Nora wrinkled her nose. “Pay me back by never calling me that name again. I hated it when I was thirteen, and I loathe it now.”

“It’s cute. Okay. I’ll save it for when I can embarrass you in company.”

“Go ahead. I’ll retaliate. What was it they used to call you in middle school…?”

“Before we go any further, I should tell you that the pay will be shit. Really shit. I’d go so far as to say insultingly shit. Which is why I’ve been struggling to find anyone to take the job.”

“Will the pay remain shit, or is there the possibility of improvement if things get better?”

“Nora, if you help me before I lose it all, I’ll make you a partner. I said that without wincing, and that fucking migraine of a pink pillow is pulsing in my peripheral vision. That is how serious I am.”

“All right. Let’s do this.” She had a job!

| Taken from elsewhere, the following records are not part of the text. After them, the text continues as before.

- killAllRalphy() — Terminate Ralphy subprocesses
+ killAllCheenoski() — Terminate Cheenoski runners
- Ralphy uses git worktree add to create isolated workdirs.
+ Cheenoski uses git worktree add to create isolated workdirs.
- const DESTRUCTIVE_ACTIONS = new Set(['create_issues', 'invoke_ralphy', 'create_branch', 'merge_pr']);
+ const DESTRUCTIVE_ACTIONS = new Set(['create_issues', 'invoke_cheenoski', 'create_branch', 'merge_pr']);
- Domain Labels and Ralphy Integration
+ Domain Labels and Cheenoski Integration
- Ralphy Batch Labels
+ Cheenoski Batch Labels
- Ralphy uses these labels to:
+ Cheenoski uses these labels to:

Anna cheered and threw her arms around Nora. Then she patted her back and tried to pull away. “All right. Hug’s over. Come on. Jesus. Might I suggest you make getting a dog a priority? You nearly broke a rib.”

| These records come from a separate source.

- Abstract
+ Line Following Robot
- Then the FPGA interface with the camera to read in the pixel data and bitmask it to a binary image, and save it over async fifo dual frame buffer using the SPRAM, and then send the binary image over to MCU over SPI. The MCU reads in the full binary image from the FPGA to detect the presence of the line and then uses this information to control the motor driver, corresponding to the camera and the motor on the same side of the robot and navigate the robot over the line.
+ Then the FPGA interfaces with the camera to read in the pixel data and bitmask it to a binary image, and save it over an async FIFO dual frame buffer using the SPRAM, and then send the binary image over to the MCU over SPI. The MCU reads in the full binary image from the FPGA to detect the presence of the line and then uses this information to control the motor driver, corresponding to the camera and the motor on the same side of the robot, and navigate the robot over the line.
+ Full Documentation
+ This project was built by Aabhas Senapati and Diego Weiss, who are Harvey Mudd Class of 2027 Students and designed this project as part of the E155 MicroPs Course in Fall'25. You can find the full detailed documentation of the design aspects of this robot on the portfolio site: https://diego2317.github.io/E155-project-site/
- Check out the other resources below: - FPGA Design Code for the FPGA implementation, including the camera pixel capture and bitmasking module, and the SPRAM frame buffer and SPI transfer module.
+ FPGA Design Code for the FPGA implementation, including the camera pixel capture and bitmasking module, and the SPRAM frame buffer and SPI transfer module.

Nora forced a smile, and cleared her throat. “Yeah. Good idea. I’ll do that.”

As Anna turned to collect her purse and iPhone, Nora blinked her eyes rapidly, stupid eyes she felt filling with tears.

“I have to go, but—” Anna said, and did a double take when she saw Nora’s face. “No. Oh, no. Don’t you do it. Don’t you dare cry.”

“I’m not going to cry. See you soon. Great to catch up.” Sniffing, she pushed Anna toward the door.

“Nora. Don’t cry.”

“Then stop looking at me!”

“Right. I forgot.” Anna covered her eyes, Tiffany charm bracelet jingling. “Got it together? I worry about you—”

“Stop it, you monster! You know the rules. Don’t look at me and don’t be nice! You know that makes it worse!”

Always had. The instant someone offered her sympathy, she turned into a sobbing, out-of-control mess.

She was not proud of this.

“Okay, jeez. You are so emotional.” Anna uncovered her eyes, reached out, and gave Nora a gentle slap. “There. Better?”

“Yes.”

“Good, because I don’t think I can slap you any harder. Come here.” She pulled Nora in for another quick hug. “I’ve got, ugh, a thousand things to do this afternoon, but you and I are going out to dinner tonight to celebrate your new life, and your new job. I’ll give you the lowdown on the client I’m trying to land. Let me rephrase that. The client I have to land. He’s some millionaire tech guy and he’s gone through five designers in three months. Word is, he’s a nightmare to work with.”

“Shit pay and a nightmare client?” Nora said. “I can’t wait.”